What about real estate, businesses, even private homes? All these, too, are assets that the Federal Reserve System could use as "reserves" on the basis of which to emit currency. Can anyone believe that, in a crisis threatening the Establishment's continued domination of this country, the same type of Justices who excogitated the Supreme Court's Kelo decision could not concoct some theory that combined "eminent domain" with "securitization" and "monetization," so as to license the Treasury to seize such properties at miniscule prices for the purpose of emitting paper currency "backed" by the much higher free-market value of the property? In the early 1700s, John Law "coined the soil of France" in his wild paper-money scheme. Why, in the course of a financial crisis, could not the Federal Reserve System claim the power to "coin the soil" of America? And with an even more catastrophic result?

In the 1930s, gold was seized to form "reserves" for the emission and redemption of FRNs. But the Federal Reserve System may emit FRNs on the security of essentially ANY asset satisfactory to the regional Federal Reserve Banks and the Board of Governors. So, in the future, on the precedential strength of Roosevelt's gold seizure ANY asset could be seized for that purpose. That is, no American's property, of any description, is safe as long as the Federal Reserve System remains in operation, subject to catastrophic failure. The process may start with a seizure simply of gold and silver. But the immense gravitational force of the financial black hole the Establishment would need to fill would soon expand it to a seizure of whatever valuable assets could be grabbed.

To be sure, at some point in such a wide-ranging expropriation of assets even the dullest American would have to wake up. So, right from the start, the seizure would probably go beyond the two precious metals, to take in all of the four metals of freedom under constitutional government: namely, gold and silver, steel and lead. When real money is being seized, firearms too will be targeted. Perhaps even earlier.
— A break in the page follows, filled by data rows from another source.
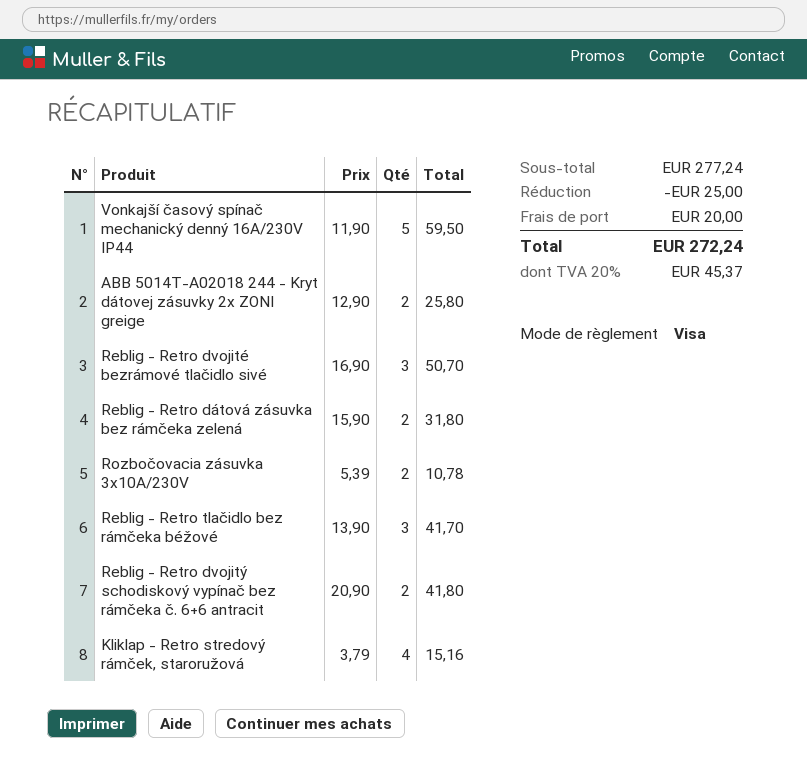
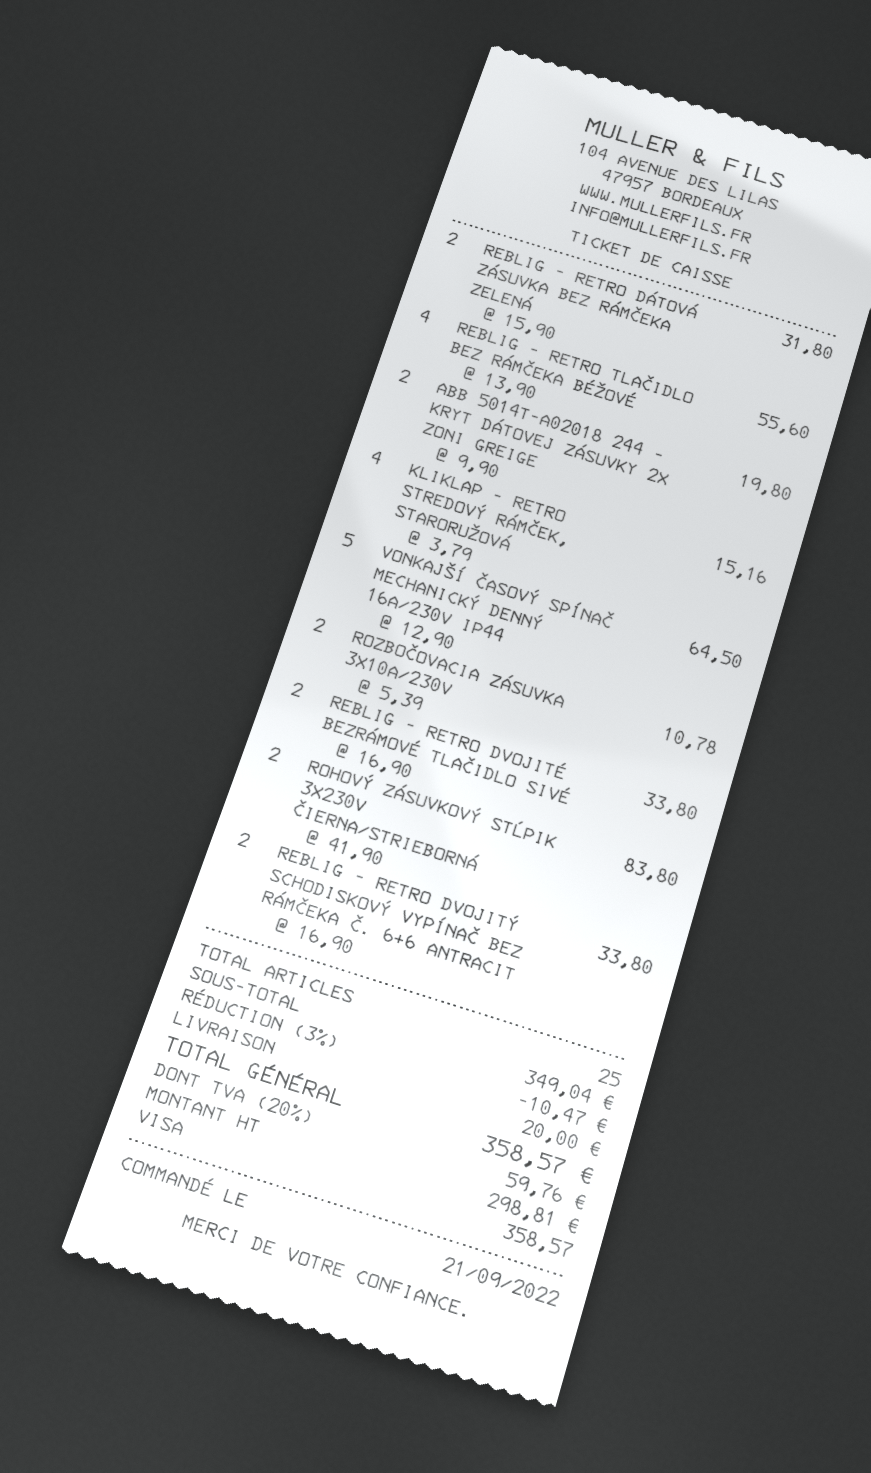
Vonkajší časový spínač mechanický denný 16A/230V IP44: 5 x 11.90 = 59.50 -> 5 x 12.90 = 64.50
ABB 5014T-A02018 244 - Kryt dátovej zásuvky 2x ZONI greige: 2 x 12.90 = 25.80 -> 2 x 9.90 = 19.80
Reblig - Retro dvojité bezrámové tlačidlo sivé: 3 x 16.90 = 50.70 -> 2 x 16.90 = 33.80
Reblig - Retro tlačidlo bez rámčeka béžové: 3 x 13.90 = 41.70 -> 4 x 13.90 = 55.60
Reblig - Retro dvojitý schodiskový vypínač bez rámčeka č. 6+6 antracit: 2 x 20.90 = 41.80 -> 2 x 16.90 = 33.80
ROHOVÝ ZÁSUVKOVÝ STĹPIK 3X230V ČIERNA/STRIEBORNÁ: none -> 2 x 41.90 = 83.80
subtotal: 277.24 -> 349.04
discount: 25.00 -> 10.47
tax: 20% = 45.37 -> 20% = 59.76
total: 272.24 -> 358.57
Which is why returning the States to gold and silver as their media of exchange--immediately, if not sooner--is so important. See For no seizure engineered by the General Government and the Federal Reserve System can constitutionally reach precious metals the States are using for their own governmental purposes. And with this must come a revitalization of "the Militia of the several States"--in as many States as possible, and certainly in those States that incorporate gold and silver into their financial operations. Such is the only plan this author can imagine that might yet salvage something worthwhile from the mess the Establishment has created in this country, when the house of cards comes tumbling down.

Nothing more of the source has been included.